When we reach the kitchen, I point to the chair and take the spot directly across from her. Pulling the chair out, she sits and stares down into her bowl of oatmeal for a moment before grabbing the spoon. She eats without question or complaint, even though I am certain the food is cold by now.
“I have questions.” I tap my fingers against the wood table.
“Yes?” She peers up at me, spoon partially in her mouth.
I notice then that her eyes are framed by thick, long lashes the color of sand. Creamy white skin, with a soft kiss of glow from the sun. I wonder if she would taste like her, if she would let me kiss… I shove the thought away before it can take root and clench my hands into a tight fist. I want to punch something, hurt someone. I’m not sure how, but I keep myself from doing either thing.
Focusing on my breathing alone, I ask the question I’m most curious about,
“Why haven’t you tried to escape? Begged me to release you? You haven’t even asked if you could call your parents. I’m sure you know how suspicious that makes me, right?”
Something close to fear flicks across her gaze and then disappears.
“If I asked you any of those things, what would be your answer?” She counters.
My gaze narrows to slits. “No.”
She lifts her chin just a little. “That’s exactly why. I’m not stupid. I already knew you wouldn’t let me do any of those things, so there was no point in asking. You bought me for a lot of money, so of course, you won’t let me go. Begging will get me nowhere, besides maybe irritating you more. Then there’s the fact that you’re twice my size, and we’re in the middle of nowhere. The chances I would get away from you are also slim to none, and I’ll probably just end up dead or hurt in the process of either. The best thing to do is to behave and listen, hoping that you won’t kill me or hurt me too badly.”
My teeth grind together, and I’m a little pissed at how smart and reasonable sh
e is.
Buying her, I expected her to be timid and scared. To beg, plead, and do everything in her power to run away. My expectations were obviously off.
She is a politician’s daughter, all right. Assessing risks and trying to do damage control.
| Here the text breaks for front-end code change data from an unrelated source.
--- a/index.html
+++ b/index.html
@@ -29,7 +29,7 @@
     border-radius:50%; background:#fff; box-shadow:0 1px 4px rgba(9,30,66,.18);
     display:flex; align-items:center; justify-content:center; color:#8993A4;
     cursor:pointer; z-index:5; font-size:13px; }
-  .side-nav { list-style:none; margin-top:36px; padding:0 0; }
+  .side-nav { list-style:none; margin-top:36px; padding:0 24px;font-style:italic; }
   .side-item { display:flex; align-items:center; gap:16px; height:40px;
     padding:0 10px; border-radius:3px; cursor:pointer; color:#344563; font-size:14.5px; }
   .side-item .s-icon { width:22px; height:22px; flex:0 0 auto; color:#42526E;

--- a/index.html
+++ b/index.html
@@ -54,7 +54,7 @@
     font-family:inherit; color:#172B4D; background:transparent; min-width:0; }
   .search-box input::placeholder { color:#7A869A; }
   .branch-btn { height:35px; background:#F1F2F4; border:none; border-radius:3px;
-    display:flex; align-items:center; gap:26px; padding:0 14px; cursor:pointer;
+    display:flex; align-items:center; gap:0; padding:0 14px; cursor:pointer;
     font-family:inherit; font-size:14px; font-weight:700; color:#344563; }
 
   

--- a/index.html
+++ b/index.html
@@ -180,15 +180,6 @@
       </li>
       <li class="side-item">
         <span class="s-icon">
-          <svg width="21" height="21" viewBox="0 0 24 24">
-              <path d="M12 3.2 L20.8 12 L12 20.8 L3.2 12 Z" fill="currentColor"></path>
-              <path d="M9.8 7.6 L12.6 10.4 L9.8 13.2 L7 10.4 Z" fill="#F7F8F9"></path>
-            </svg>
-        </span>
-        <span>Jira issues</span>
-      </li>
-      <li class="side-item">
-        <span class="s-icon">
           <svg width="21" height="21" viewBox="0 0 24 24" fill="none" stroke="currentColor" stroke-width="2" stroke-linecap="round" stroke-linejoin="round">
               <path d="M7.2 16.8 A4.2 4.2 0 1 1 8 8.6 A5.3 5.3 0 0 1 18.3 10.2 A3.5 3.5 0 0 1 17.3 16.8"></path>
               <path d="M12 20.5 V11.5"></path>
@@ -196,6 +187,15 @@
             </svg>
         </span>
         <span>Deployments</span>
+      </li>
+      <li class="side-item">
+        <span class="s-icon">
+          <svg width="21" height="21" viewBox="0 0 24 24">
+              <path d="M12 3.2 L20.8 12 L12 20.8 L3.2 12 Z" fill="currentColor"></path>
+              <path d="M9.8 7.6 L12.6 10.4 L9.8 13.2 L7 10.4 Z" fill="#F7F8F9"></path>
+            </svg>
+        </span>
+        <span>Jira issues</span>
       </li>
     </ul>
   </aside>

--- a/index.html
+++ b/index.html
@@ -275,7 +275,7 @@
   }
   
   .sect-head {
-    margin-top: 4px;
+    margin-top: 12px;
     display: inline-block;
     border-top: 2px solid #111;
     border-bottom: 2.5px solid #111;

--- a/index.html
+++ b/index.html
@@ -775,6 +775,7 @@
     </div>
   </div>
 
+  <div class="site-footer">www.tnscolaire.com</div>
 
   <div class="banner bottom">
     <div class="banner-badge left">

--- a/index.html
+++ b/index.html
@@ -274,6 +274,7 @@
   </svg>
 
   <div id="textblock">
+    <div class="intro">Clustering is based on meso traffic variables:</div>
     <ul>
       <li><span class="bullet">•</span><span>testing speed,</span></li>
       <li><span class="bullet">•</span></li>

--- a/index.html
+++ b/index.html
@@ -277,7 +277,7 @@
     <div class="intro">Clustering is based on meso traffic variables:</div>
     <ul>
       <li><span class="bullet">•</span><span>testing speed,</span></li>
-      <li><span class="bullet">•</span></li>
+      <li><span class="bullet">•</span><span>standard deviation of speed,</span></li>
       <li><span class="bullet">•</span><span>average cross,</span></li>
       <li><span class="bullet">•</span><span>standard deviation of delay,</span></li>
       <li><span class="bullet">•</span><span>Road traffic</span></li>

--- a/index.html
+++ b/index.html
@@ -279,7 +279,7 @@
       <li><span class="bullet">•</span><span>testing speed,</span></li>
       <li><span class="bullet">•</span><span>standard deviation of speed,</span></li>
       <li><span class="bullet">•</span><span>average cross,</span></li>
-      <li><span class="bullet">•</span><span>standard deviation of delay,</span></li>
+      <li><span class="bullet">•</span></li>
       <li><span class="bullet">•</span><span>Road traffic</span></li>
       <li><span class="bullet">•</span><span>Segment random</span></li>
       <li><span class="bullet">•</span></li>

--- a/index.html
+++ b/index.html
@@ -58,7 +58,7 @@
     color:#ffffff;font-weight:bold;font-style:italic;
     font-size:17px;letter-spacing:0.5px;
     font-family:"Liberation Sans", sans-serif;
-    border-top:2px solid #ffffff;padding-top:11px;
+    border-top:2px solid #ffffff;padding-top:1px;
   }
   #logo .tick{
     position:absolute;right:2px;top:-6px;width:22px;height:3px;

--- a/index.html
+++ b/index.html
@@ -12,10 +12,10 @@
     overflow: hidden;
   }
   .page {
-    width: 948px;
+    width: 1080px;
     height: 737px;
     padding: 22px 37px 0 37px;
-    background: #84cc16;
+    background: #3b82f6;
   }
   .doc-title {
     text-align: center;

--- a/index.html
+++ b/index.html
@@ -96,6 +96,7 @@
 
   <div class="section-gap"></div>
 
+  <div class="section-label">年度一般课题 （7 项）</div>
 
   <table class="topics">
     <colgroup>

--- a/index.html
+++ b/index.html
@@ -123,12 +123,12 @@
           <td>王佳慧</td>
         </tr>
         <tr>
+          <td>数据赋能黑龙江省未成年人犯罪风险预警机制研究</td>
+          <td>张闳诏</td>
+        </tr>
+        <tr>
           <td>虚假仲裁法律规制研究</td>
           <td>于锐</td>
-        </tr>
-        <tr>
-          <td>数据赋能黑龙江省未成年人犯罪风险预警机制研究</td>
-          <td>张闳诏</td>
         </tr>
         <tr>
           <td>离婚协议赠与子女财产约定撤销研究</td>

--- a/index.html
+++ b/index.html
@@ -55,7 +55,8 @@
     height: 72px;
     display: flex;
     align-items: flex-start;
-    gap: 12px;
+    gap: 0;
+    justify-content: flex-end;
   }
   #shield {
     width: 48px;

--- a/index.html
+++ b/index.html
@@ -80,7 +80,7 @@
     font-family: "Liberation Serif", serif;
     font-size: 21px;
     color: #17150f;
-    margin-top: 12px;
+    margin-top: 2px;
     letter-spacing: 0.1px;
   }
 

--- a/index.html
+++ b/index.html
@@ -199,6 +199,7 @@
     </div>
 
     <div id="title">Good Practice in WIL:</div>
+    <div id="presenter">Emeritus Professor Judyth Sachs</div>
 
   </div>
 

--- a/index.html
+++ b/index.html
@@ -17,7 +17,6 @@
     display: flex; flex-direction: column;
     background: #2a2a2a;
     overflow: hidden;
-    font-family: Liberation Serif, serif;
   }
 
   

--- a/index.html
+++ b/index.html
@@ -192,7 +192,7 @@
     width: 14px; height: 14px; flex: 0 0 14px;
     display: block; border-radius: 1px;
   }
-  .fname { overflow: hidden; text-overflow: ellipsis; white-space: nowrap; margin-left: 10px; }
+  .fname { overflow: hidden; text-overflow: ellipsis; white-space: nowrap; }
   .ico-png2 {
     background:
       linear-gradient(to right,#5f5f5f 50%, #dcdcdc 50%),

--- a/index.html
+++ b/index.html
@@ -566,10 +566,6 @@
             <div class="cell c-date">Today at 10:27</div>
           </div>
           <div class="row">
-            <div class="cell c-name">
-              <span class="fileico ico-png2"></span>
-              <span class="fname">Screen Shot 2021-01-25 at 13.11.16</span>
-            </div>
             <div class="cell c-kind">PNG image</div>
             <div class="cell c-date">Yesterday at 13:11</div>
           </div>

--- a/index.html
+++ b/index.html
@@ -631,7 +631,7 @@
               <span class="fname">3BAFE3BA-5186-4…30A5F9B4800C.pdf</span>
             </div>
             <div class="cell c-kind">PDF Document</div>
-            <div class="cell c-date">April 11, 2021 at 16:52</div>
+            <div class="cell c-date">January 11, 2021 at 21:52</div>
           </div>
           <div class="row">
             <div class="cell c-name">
Everything she said makes sense, but that doesn’t mean I can trust her.
She’ll have to do better than that.
5
Fallon
You win some, and you lose some, but I’m pretty sure I’m going to be signing my own death certificate if I don’t shut my mouth soon. Be smart, Fallon.
Markus is looking at me like he wants to murder me, and the weight of his stare makes it hard for me to swallow down the heavy globs of oatmeal in my mouth. Somehow, I manage and finish breakfast without another word. He offers me a glass of water, which I take without question. For some odd reason, I’m beyond thirsty.
Maybe it’s the after-effects of whatever drug he gave me last night. I want to be mad at him for giving it to me, but being able to go to sleep without pain was heaven.
I try not to stare or make eye contact with him, but it’s hard when he’s right there, literally in my face with a body sculpted from stone, and a look of complete disinterest on his Adonis face. He didn’t want sex last night, which was shocking, but a blessing as well, which leaves me to wonder if he didn’t want that, what did he buy me for?
Perhaps the sex will come later?
“Get up,” he orders gruffly.
He’s all about ordering. There is no asking. No chance to object or ask a question. I scamper to my feet like a soldier, nearly knocking the chair over. All he’s done the entire time I ate my cold breakfast was stare at me while drinking what I assume is coffee. He made nothing to eat for himself, unless he ate before waking me up.
Maybe he doesn’t eat breakfast?
I don’t know why I care… he’s my captor. I should be hoping he dies, planning out my escape, not worrying if he’s eating breakfast or not. Maybe I want him to eat with me to make this seem more normal, to create an illusion of this being anything besides what it is.